● **Task instructions**:
Set out exactly, line by line, the stretch of data below that begins at the line containing "- Source: Kaggle" and ends at the line containing "file for details.", with both ends kept.

Version comparison data:
=== Section Start ===
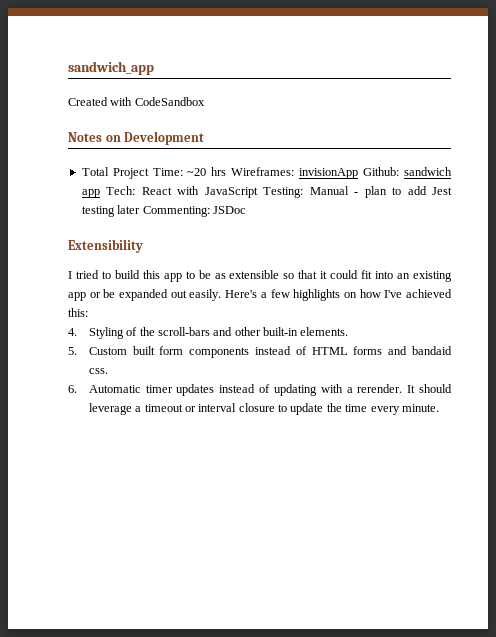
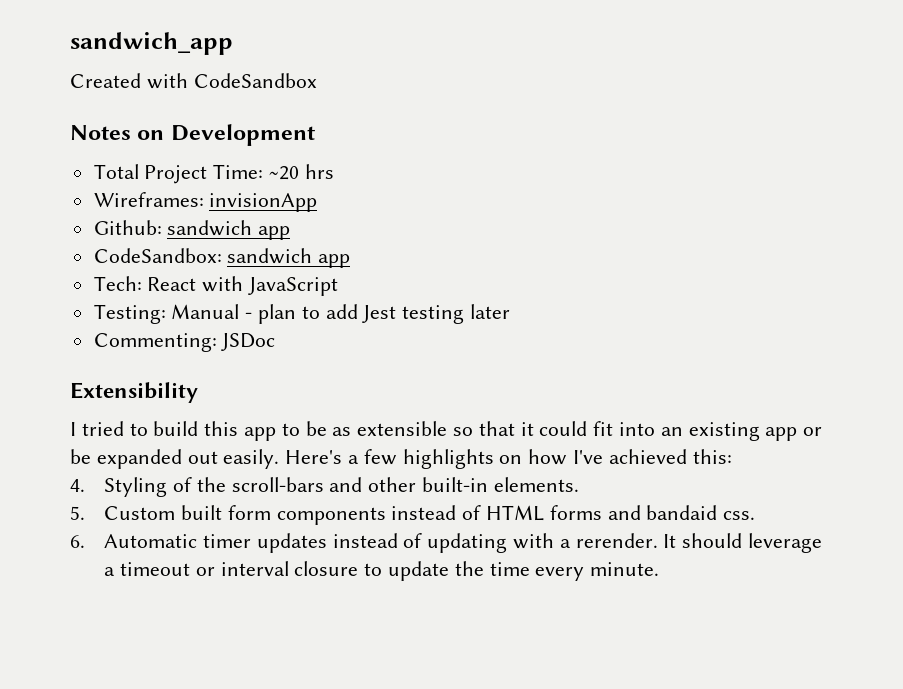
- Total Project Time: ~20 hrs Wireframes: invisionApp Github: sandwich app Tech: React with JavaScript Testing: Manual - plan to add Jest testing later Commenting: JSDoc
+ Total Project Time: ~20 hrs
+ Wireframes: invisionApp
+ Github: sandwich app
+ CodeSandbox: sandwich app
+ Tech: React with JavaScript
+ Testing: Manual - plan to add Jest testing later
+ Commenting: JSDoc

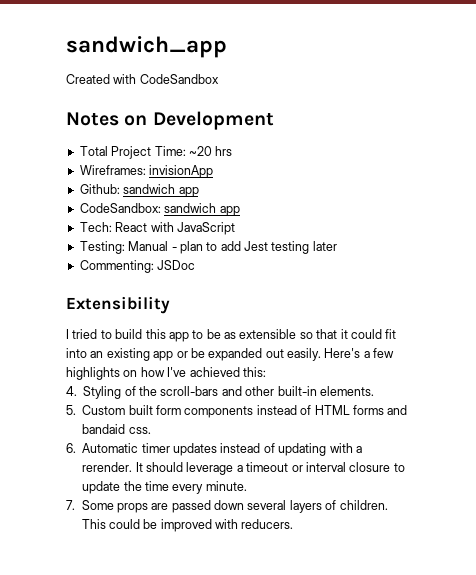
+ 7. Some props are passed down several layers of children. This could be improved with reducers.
=== Section End ===
=== Section Start ===
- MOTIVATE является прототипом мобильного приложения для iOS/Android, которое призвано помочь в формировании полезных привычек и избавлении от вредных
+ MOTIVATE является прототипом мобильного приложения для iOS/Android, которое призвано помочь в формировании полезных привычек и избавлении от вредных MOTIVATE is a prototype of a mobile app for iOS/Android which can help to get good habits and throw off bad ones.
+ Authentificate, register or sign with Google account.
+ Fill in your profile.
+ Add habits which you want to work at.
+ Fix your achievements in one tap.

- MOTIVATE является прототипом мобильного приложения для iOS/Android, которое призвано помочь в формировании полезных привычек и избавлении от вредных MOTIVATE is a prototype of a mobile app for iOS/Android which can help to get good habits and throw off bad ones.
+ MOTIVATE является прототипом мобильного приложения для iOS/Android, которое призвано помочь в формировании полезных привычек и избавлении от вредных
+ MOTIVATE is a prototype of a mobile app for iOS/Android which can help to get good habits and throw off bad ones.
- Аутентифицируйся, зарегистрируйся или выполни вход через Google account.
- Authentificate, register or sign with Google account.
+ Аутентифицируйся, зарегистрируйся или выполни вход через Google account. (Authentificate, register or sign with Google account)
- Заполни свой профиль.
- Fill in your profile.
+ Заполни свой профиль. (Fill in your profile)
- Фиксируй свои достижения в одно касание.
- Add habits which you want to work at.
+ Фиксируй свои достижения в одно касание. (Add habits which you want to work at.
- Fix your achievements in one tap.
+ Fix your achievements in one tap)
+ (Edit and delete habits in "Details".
=== Section End ===
=== Section Start ===
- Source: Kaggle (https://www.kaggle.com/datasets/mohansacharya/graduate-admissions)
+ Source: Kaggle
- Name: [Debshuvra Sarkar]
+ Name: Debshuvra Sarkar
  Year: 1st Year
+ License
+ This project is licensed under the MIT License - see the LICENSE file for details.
=== Section End ===
● **Solution for this task**:
- Source: Kaggle (https://www.kaggle.com/datasets/mohansacharya/graduate-admissions)
+ Source: Kaggle
- Name: [Debshuvra Sarkar]
+ Name: Debshuvra Sarkar
  Year: 1st Year
+ License
+ This project is licensed under the MIT License - see the LICENSE file for details.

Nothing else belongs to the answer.